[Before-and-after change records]
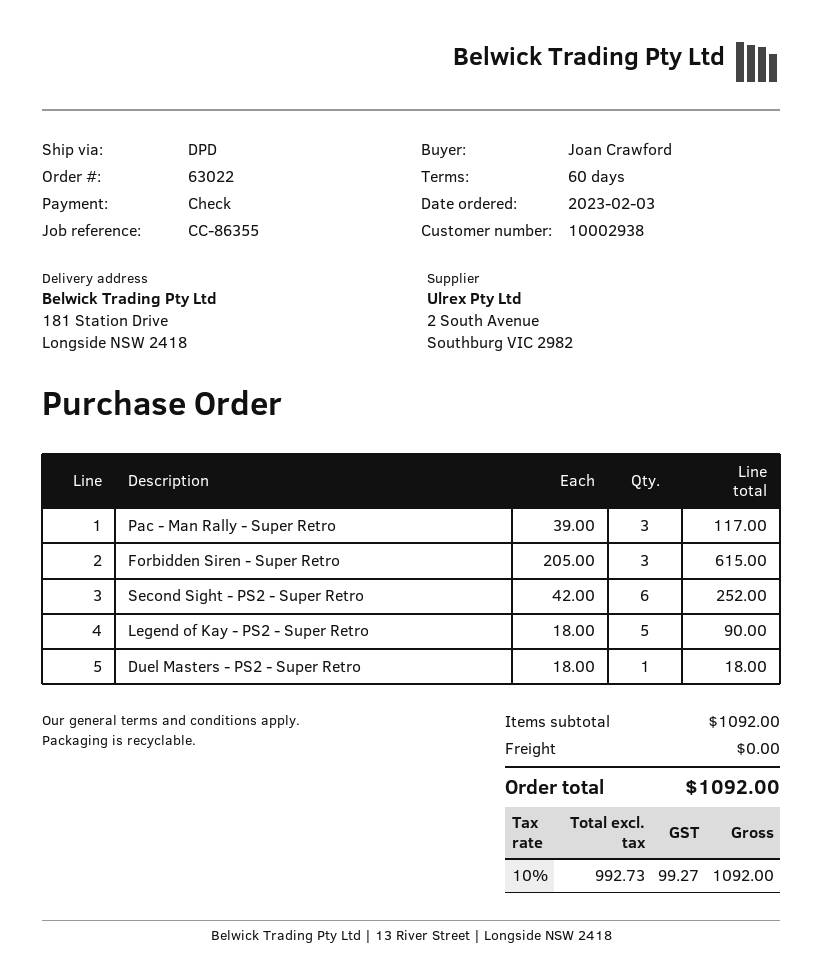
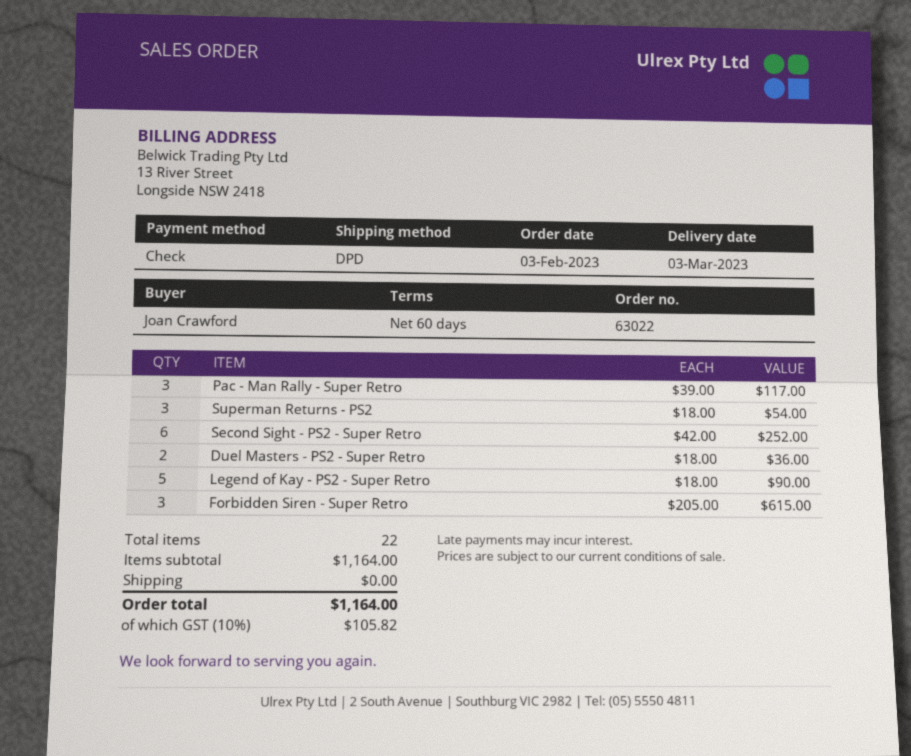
Duel Masters - PS2 - Super Retro: 1 x 18.00 = 18.00 -> 2 x 18.00 = 36.00
Superman Returns - PS2: none -> 3 x 18.00 = 54.00
subtotal: 1092.00 -> 1164.00
tax: 10% = 99.27 -> 10% = 105.82
total: 1092.00 -> 1164.00

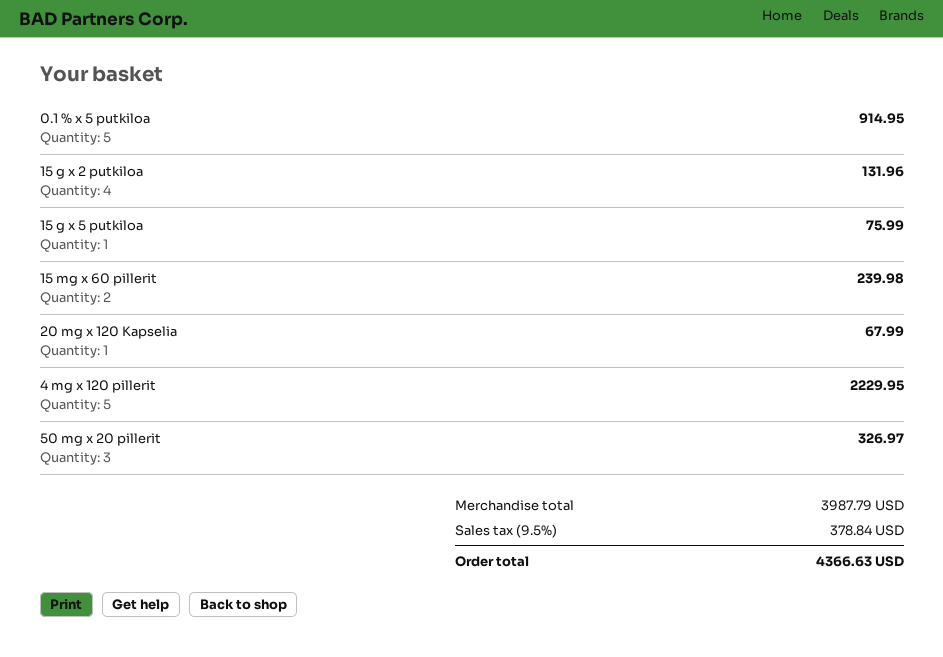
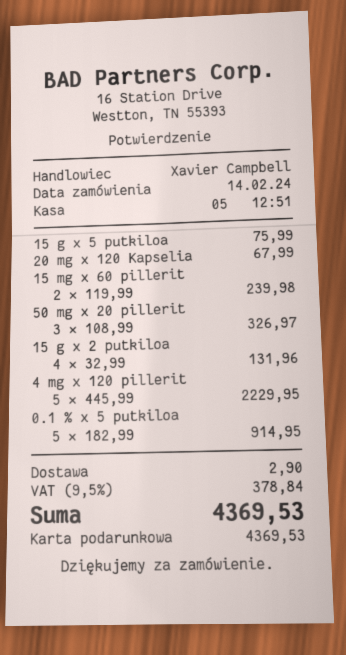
shipping: none -> 2.90
total: 4366.63 -> 4369.53

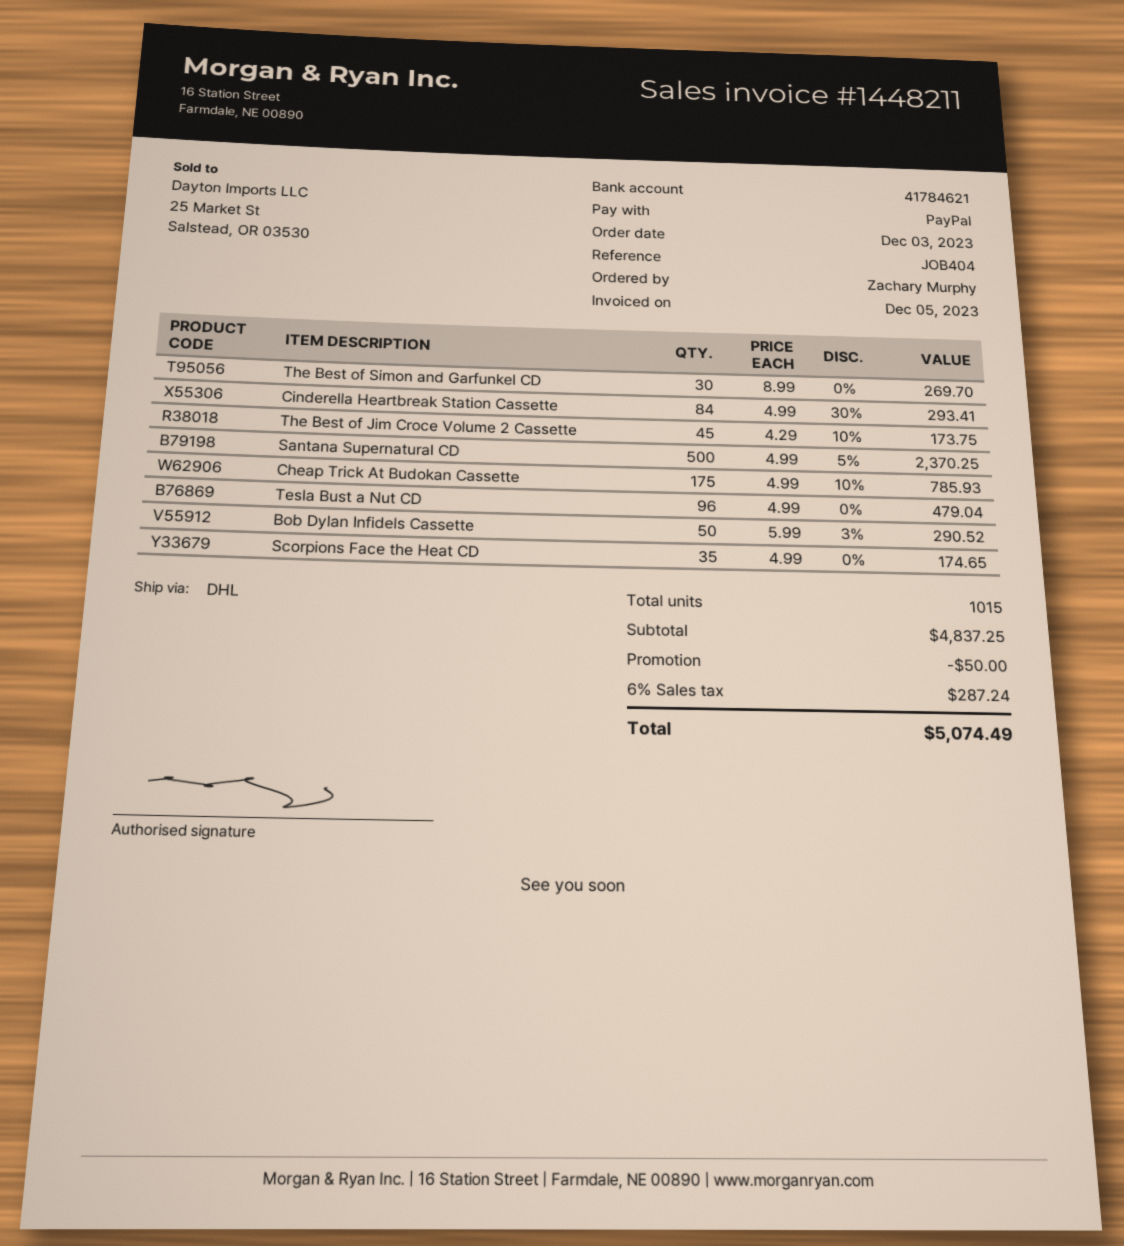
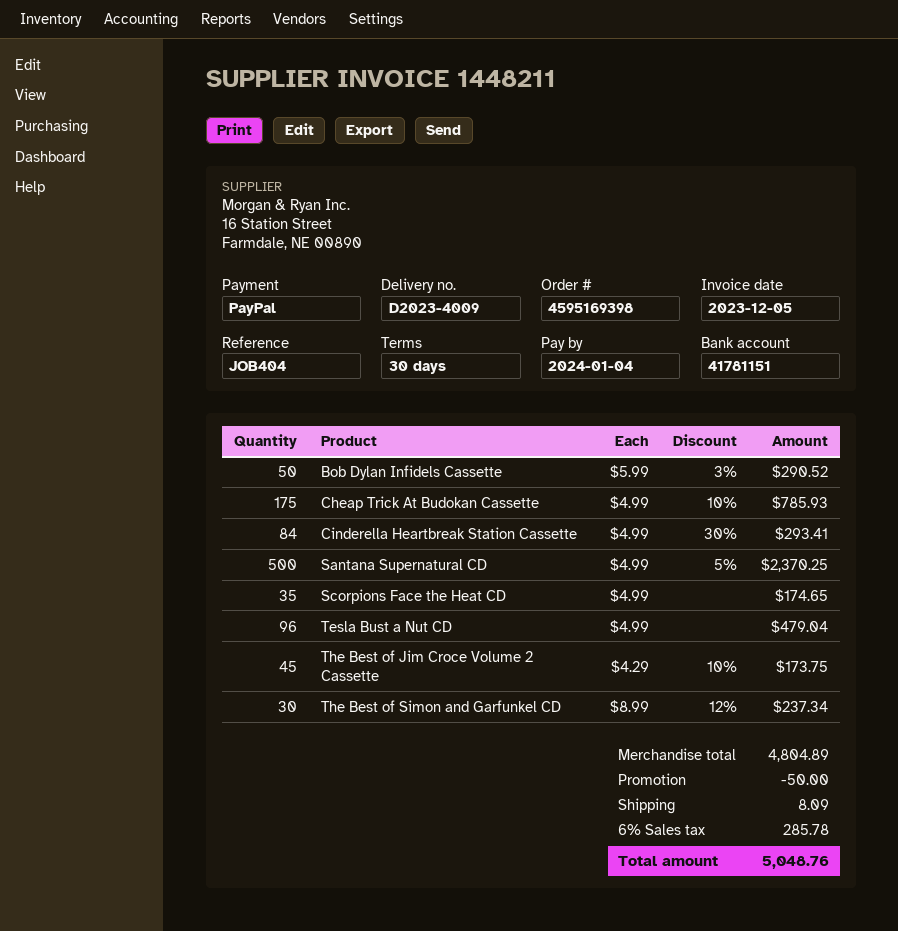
bank account: 41784621 -> 41781151
The Best of Simon and Garfunkel CD: 30 x 8.99 = 269.70 -> 30 x 8.99 - 12% = 237.34
subtotal: 4837.25 -> 4804.89
shipping: none -> 8.09
tax: 6% = 287.24 -> 6% = 285.78
total: 5074.49 -> 5048.76

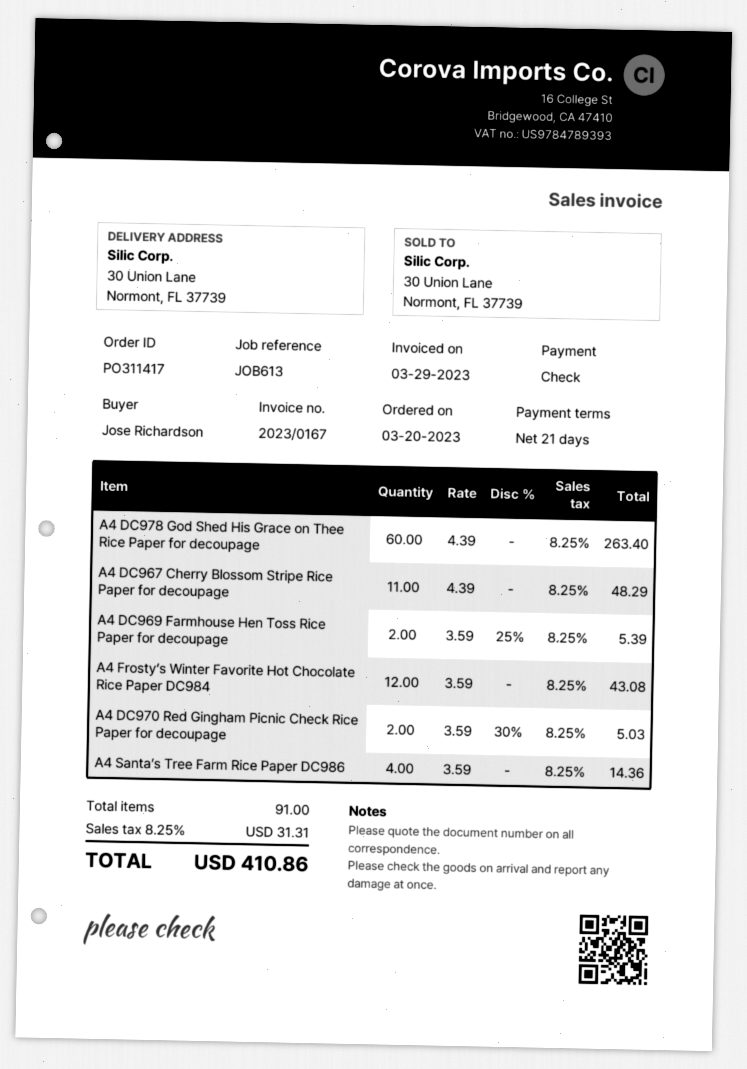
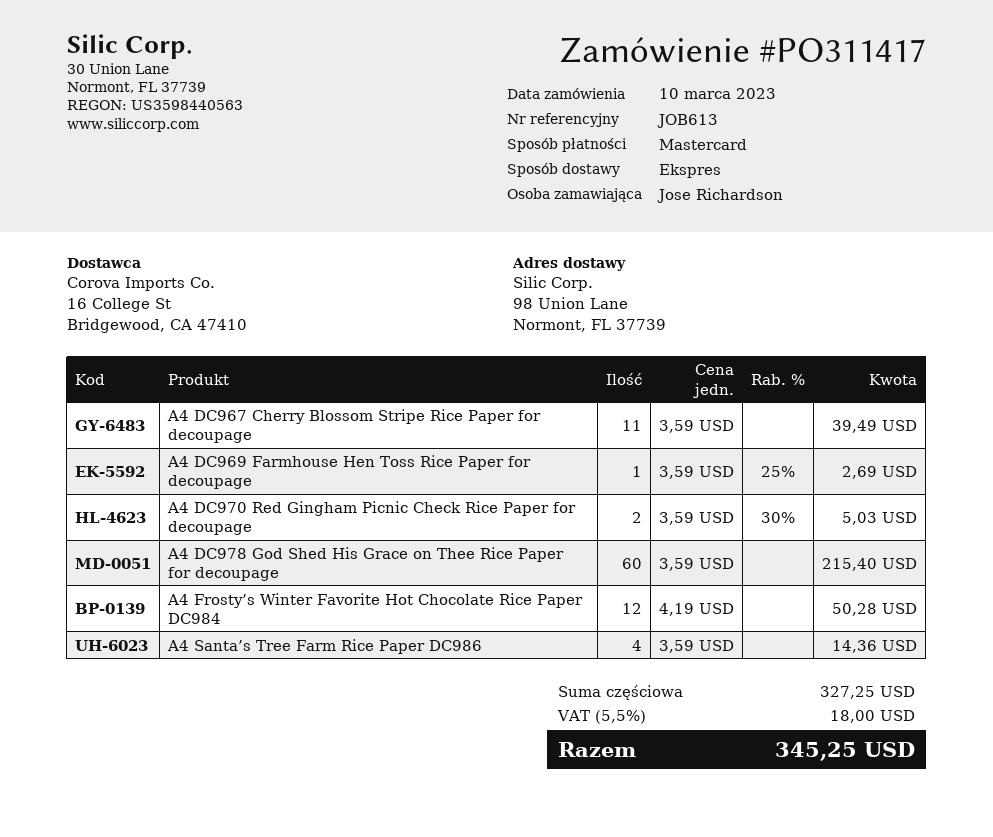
order date: 2023-03-20 -> 2023-03-10
payment method: cheque -> Mastercard
ship to: 30 Union Lane, Normont, FL 37739 -> 98 Union Lane, Normont, FL 37739
A4 DC978 God Shed His Grace on Thee Rice Paper for decoupage: 60 x 4.39 = 263.40 -> 60 x 3.59 = 215.40
A4 DC967 Cherry Blossom Stripe Rice Paper for decoupage: 11 x 4.39 = 48.29 -> 11 x 3.59 = 39.49
A4 DC969 Farmhouse Hen Toss Rice Paper for decoupage: 2 x 3.59 - 25% = 5.39 -> 1 x 3.59 - 25% = 2.69
A4 Frosty’s Winter Favorite Hot Chocolate Rice Paper DC984: 12 x 3.59 = 43.08 -> 12 x 4.19 = 50.28
tax: 8.25% = 31.31 -> 5.5% = 18.00
total: 410.86 -> 345.25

Work to complete ->
Retype all entries exactly, without the images.

Answer to this problem ->
Duel Masters - PS2 - Super Retro: 1 x 18.00 = 18.00 -> 2 x 18.00 = 36.00
Superman Returns - PS2: none -> 3 x 18.00 = 54.00
subtotal: 1092.00 -> 1164.00
tax: 10% = 99.27 -> 10% = 105.82
total: 1092.00 -> 1164.00

shipping: none -> 2.90
total: 4366.63 -> 4369.53

bank account: 41784621 -> 41781151
The Best of Simon and Garfunkel CD: 30 x 8.99 = 269.70 -> 30 x 8.99 - 12% = 237.34
subtotal: 4837.25 -> 4804.89
shipping: none -> 8.09
tax: 6% = 287.24 -> 6% = 285.78
total: 5074.49 -> 5048.76

order date: 2023-03-20 -> 2023-03-10
payment method: cheque -> Mastercard
ship to: 30 Union Lane, Normont, FL 37739 -> 98 Union Lane, Normont, FL 37739
A4 DC978 God Shed His Grace on Thee Rice Paper for decoupage: 60 x 4.39 = 263.40 -> 60 x 3.59 = 215.40
A4 DC967 Cherry Blossom Stripe Rice Paper for decoupage: 11 x 4.39 = 48.29 -> 11 x 3.59 = 39.49
A4 DC969 Farmhouse Hen Toss Rice Paper for decoupage: 2 x 3.59 - 25% = 5.39 -> 1 x 3.59 - 25% = 2.69
A4 Frosty’s Winter Favorite Hot Chocolate Rice Paper DC984: 12 x 3.59 = 43.08 -> 12 x 4.19 = 50.28
tax: 8.25% = 31.31 -> 5.5% = 18.00
total: 410.86 -> 345.25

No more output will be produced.